Types of Data
quantitative (numerical data) or
qualitatitive (non-numerical data).
Quantitative data can be
discrete (when it can only take certain values) or
continuous (can take any value in a certain range)
When spread of data is too big we often group the data in a frequency table using class intervals. Grouping data can result in loss of accuracy in both calculations & presentations.
Bivariate data are used when you measure 2 related things e.g. height & weight of children.
Categorical data is data sorted into categories (groups)
Ranked data have values that can be ranked (put into order)
Primary data - collected by person who is going to use it. Not yet been processed.
Advantages: known accuracy, know how obtained.
Disadvantages time consuming, expensive.
Secondary data - collected by someone else.
Advantages cheap & easy to obtain.
Disadvantages – might be out of date, have mistakes, don’t know how collected.
Experiments – one variable is controlled (explanatory or independent variable) while its effect on the other variable (response or dependent variable) is observed.
Collecting Data 2
Surveys are useful if collecting personal data. Main survey methods are:
- Postal (advantage cheap; disadvantage poor response, limited data can be collected)
- Personal interviews (advantage good response; disadvantage expensive, interviewer can influence results)
- Telephone surveys (same as for personal interviews)
- Observations (advantage systematic; disadvantage results can depend on chance)
Population & Sampling
Population is the group you want to find out about (eg all girls in school; all cars in UK)
A Census is information about every member of the population.
Collecting Data 3
A sample of data is collected from a part of the population in order to make conclusions about the whole population.
- Advantages: practical, cheaper, quicker than doing a census.
- Disadvantages: don’t have information about every member of the population. May not be representative of the population.
Always try to ensure sample is free from bias.
Types of sampling
Simple random sampling – every member of the population has an equal chance of being selected. Advantage unbiased. Number the population then use calculator or random number tables to generate random numbers. Pick people with those numbers.

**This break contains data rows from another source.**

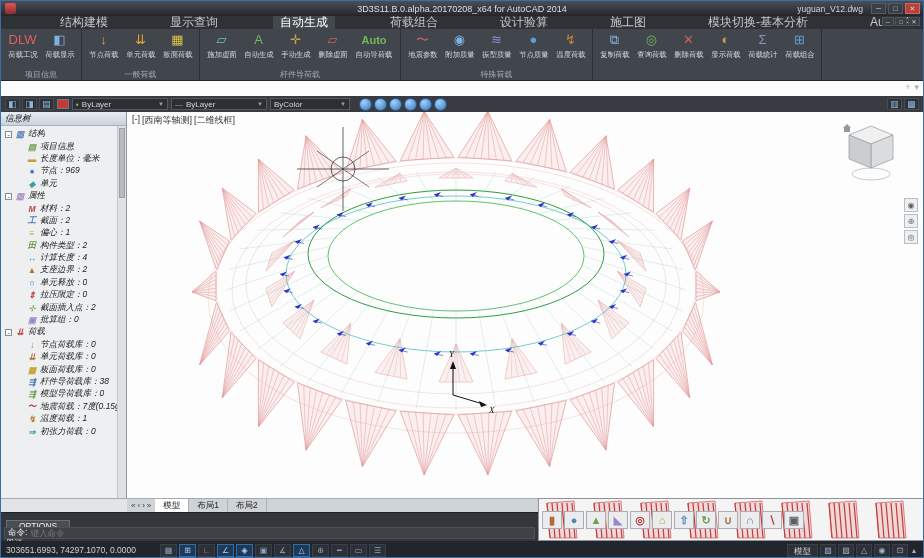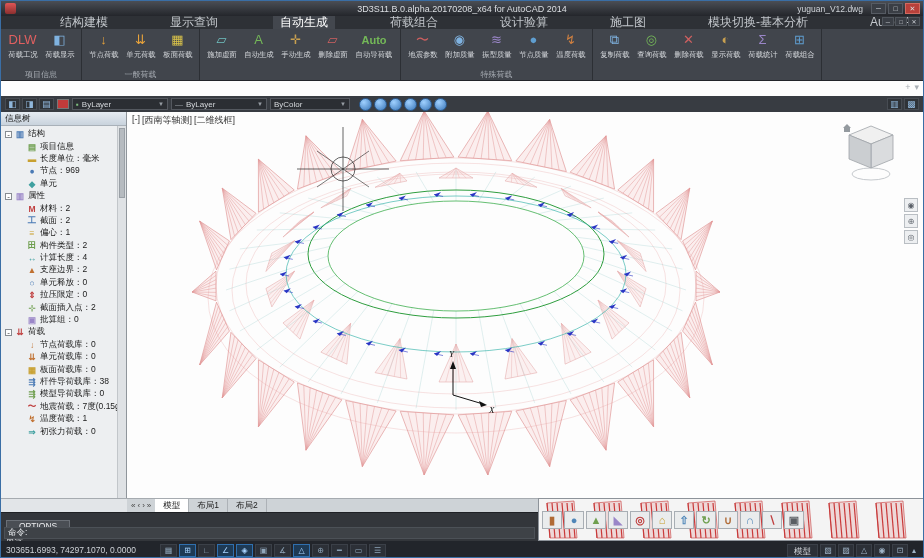--- a/index.html
+++ b/index.html
@@ -44,21 +44,21 @@
   .props{position:absolute;top:95px;left:0;width:100%;height:16px;background:#383c42;display:flex;align-items:center;gap:3px;padding:0 4px;}
   .pico{width:15px;height:12px;display:flex;align-items:center;justify-content:center;font-size:9px;color:#8fb6da;background:#2f3338;border:1px solid #474c53;flex:none;}
   .swatch{width:12px;height:10px;border:1px solid #777;flex:none;}
   .dd{display:flex;align-items:center;width:96px;height:12px;background:#2b2e33;border:1px solid #54585f;font-size:8px;color:#d5d8dc;padding:0 3px;gap:3px;flex:none;}
   .ddglyph{font-size:8px;color:#7fc07f;}
   .car{margin-left:auto;color:#969ca3;font-size:6px;}
   .circo{width:13px;height:13px;border-radius:50%;background:radial-gradient(circle at 35% 30%,#9fd0ff,#3a76b8);border:1px solid #2b5d94;flex:none;}
   .props-right{margin-left:auto;display:flex;gap:2px;}
 
   
-  .left-panel{position:absolute;top:111px;left:0;width:126px;height:386px;background:#edeff1;border-right:1px solid #8f959b;}
+  .left-panel{position:absolute;top:111px;left:0;width:126px;height:386px;background:#edeff1;border-right:1px solid #8f959b;font-style:italic;}
   .lp-header{height:14px;background:linear-gradient(#e6ecf2,#c9d3dd);border-bottom:1px solid #a9b1b9;display:flex;align-items:center;font-size:8.5px;color:#222;padding:0 4px;}
   .lp-body{position:absolute;top:14px;left:0;right:9px;bottom:0;overflow:hidden;padding:2px 0 0 1px;}
   .lp-scroll{position:absolute;top:14px;right:0;width:9px;bottom:0;background:#dfe2e5;border-left:1px solid #c2c6ca;}
   .lp-thumb{position:absolute;top:2px;left:1px;width:6px;height:70px;background:#b6bbc0;border:1px solid #9aa0a6;}
   .trow{display:flex;align-items:center;height:12.4px;font-size:8.5px;color:#1b1b1b;gap:3px;white-space:nowrap;overflow:hidden;}
   .texp{width:7px;height:7px;flex:none;border:1px solid #878c91;background:#fff;font-size:8px;line-height:5px;text-align:center;color:#333;}
   .texp:empty{visibility:hidden;}
   .tico{width:10px;flex:none;text-align:center;font-size:8.5px;font-weight:bold;}
   .tlabel{overflow:hidden;}
 
@@ -191,20 +191,21 @@
           <div class="rbtn">
             <span class="ricon" style="color: rgb(208, 96, 96);">▱</span>
             <span class="rlabel">删除虚面</span>
           </div>
 
           <div class="rbtn big">
             <span class="ricon" style="color: rgb(116, 184, 88);">Auto</span>
             <span class="rlabel">自动导荷载</span>
           </div>
         </div>
+      <div class="rgroup-title">杆件导荷载</div>
     </div>
     <div class="rgroup">
       <div class="rbtns">
 
           <div class="rbtn">
             <span class="ricon" style="color: rgb(208, 96, 96);">〜</span>
             <span class="rlabel">地震参数</span>
           </div>
 
           <div class="rbtn">
@@ -893,20 +894,21 @@
         <span class="mtab">布局1</span>
         <span class="mtab">布局2</span>
       </span>
   </div>
 
   <div class="cmd">
     <span class="optbox">OPTIONS</span>
     <div class="cmdline">命令:</div>
     <div class="cmdinput">
       <span class="cmdprompt">命令:</span>
+      <input class="cmdfield" placeholder="键入命令" style="">
     </div>
   </div>
 
   <div class="palette">
     <svg id="palette-svg" width="385" height="41" viewBox="0 0 385 41">
         <line x1="8" y1="4" x2="11" y2="39" stroke="#c83a3a" stroke-width="1.2"></line>
         <line x1="13" y1="4" x2="16" y2="39" stroke="#c83a3a" stroke-width="1.2"></line>
         <line x1="18" y1="4" x2="21" y2="39" stroke="#c83a3a" stroke-width="1.2"></line>
         <line x1="23" y1="4" x2="26" y2="39" stroke="#c83a3a" stroke-width="1.2"></line>
         <line x1="28" y1="4" x2="31" y2="39" stroke="#c83a3a" stroke-width="1.2"></line>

· Systematic sampling – divide population size by sample size eg 2000 ÷ 50 = 40. Randomly choose a start number between 1 & 40 say 3. Your sample will be the 3rd person on the list then every 40th person after that until you have 50 people. Should produce an unbiased sample unless there is some sort of pattern in the data.
· Stratified Sampling – split population into groups (strata) & choose a number from each group proportional to the size of the group in the population. Useful if you have easy to define categories eg age, gender.
Types of sampling 2
· Cluster sampling – choose a random sample of small groups (clusters) then use all members from each selected cluster. Disadvantage: Can get a biased sample eg people living in same postal district could have similar incomes or employment.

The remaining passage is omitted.